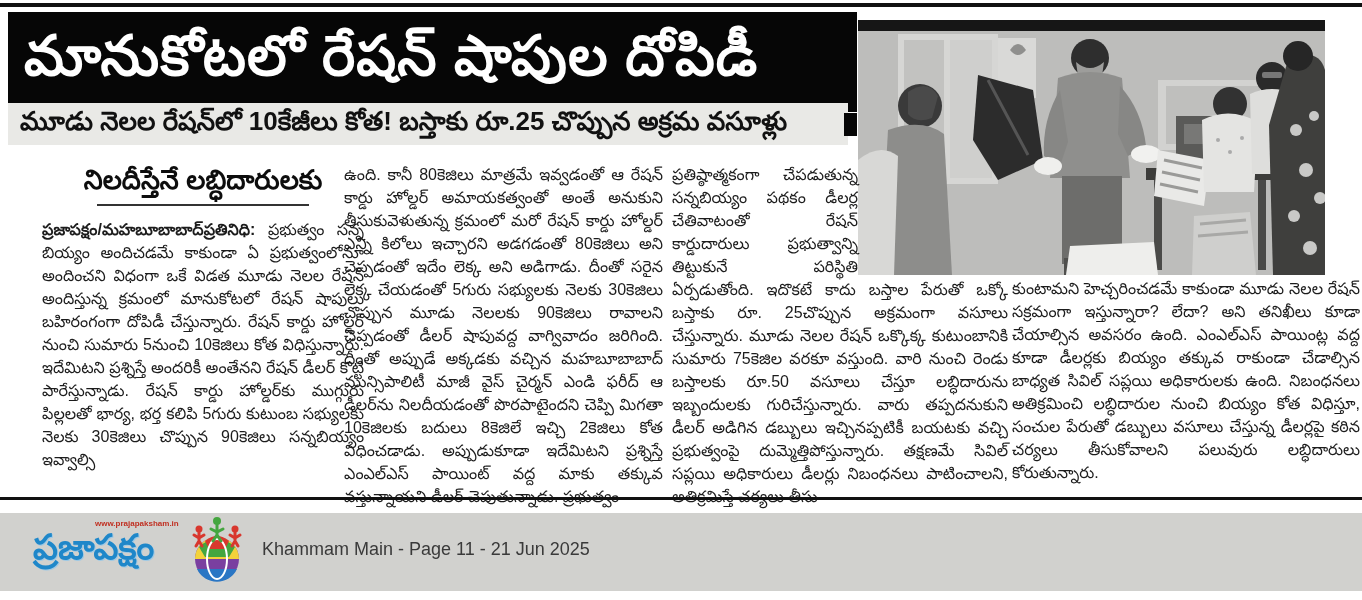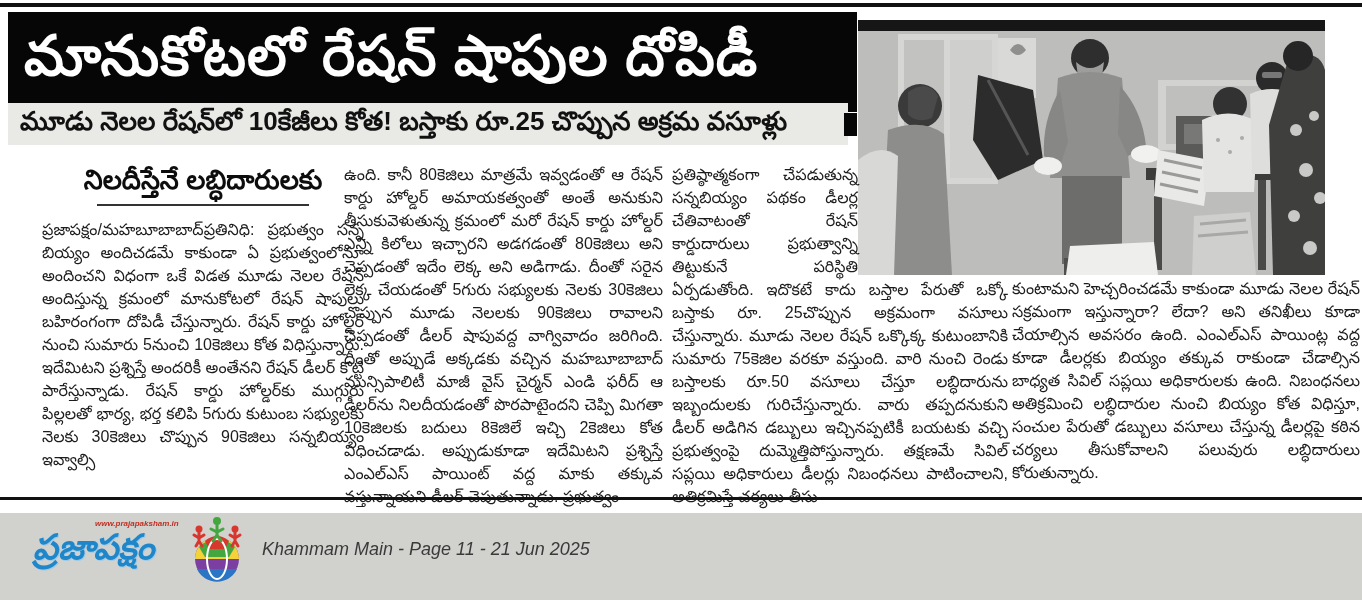--- a/index.html
+++ b/index.html
@@ -35,7 +35,7 @@
     text-align:center;font-size:27px;line-height:36px;font-weight:700;color:#0d0d0d;margin:2px 0 6px 0;
   }
   .subhead-rule{width:212px;height:0;border-bottom:2px solid #333;margin:2px auto 12px auto;}
-  .dateline{font-weight:400;}
+  .dateline{font-weight:700;}
   .photo-spacer{float:right;width:150px;height:115px;}
   .bottom-rule{position:absolute;left:0;top:497px;width:1362px;height:3px;background:#111;}
   .footer{position:absolute;left:0;top:513px;width:1362px;height:87px;background:#d1d1ce;font-style:italic;}

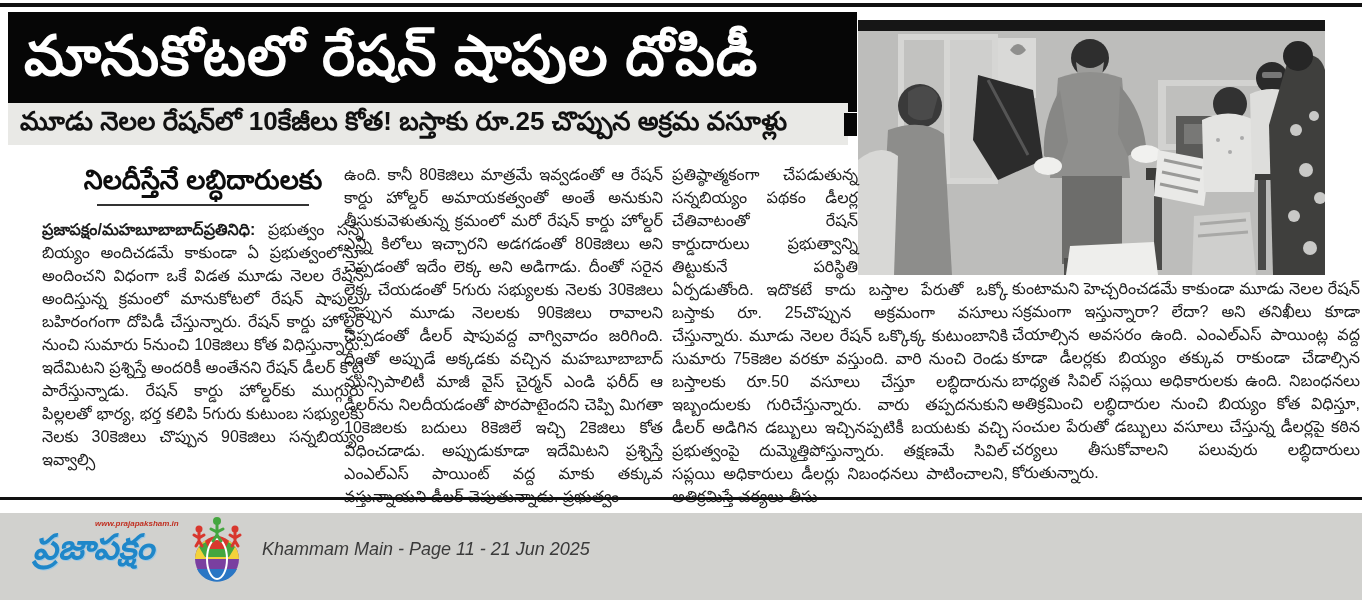--- a/index.html
+++ b/index.html
@@ -38,7 +38,7 @@
   .dateline{font-weight:700;}
   .photo-spacer{float:right;width:150px;height:115px;}
   .bottom-rule{position:absolute;left:0;top:497px;width:1362px;height:3px;background:#111;}
-  .footer{position:absolute;left:0;top:513px;width:1362px;height:87px;background:#d1d1ce;font-style:italic;}
+  .footer{position:absolute;left:0;top:513px;width:1362px;height:78px;background:#d1d1ce;}
   .logo-block{position:absolute;left:33px;top:2px;width:230px;height:83px;}
   .logo-url{position:absolute;left:62px;top:4px;font-size:8px;color:#c03022;font-weight:700;}
   .logo-text{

▶ Exercise goal: Repeat the data in full, exactly as it stands, but drop every picture.

▶ Written response:
--- a/index.html
+++ b/index.html
@@ -35,7 +35,7 @@
     text-align:center;font-size:27px;line-height:36px;font-weight:700;color:#0d0d0d;margin:2px 0 6px 0;
   }
   .subhead-rule{width:212px;height:0;border-bottom:2px solid #333;margin:2px auto 12px auto;}
-  .dateline{font-weight:400;}
+  .dateline{font-weight:700;}
   .photo-spacer{float:right;width:150px;height:115px;}
   .bottom-rule{position:absolute;left:0;top:497px;width:1362px;height:3px;background:#111;}
   .footer{position:absolute;left:0;top:513px;width:1362px;height:87px;background:#d1d1ce;font-style:italic;}

--- a/index.html
+++ b/index.html
@@ -38,7 +38,7 @@
   .dateline{font-weight:700;}
   .photo-spacer{float:right;width:150px;height:115px;}
   .bottom-rule{position:absolute;left:0;top:497px;width:1362px;height:3px;background:#111;}
-  .footer{position:absolute;left:0;top:513px;width:1362px;height:87px;background:#d1d1ce;font-style:italic;}
+  .footer{position:absolute;left:0;top:513px;width:1362px;height:78px;background:#d1d1ce;}
   .logo-block{position:absolute;left:33px;top:2px;width:230px;height:83px;}
   .logo-url{position:absolute;left:62px;top:4px;font-size:8px;color:#c03022;font-weight:700;}
   .logo-text{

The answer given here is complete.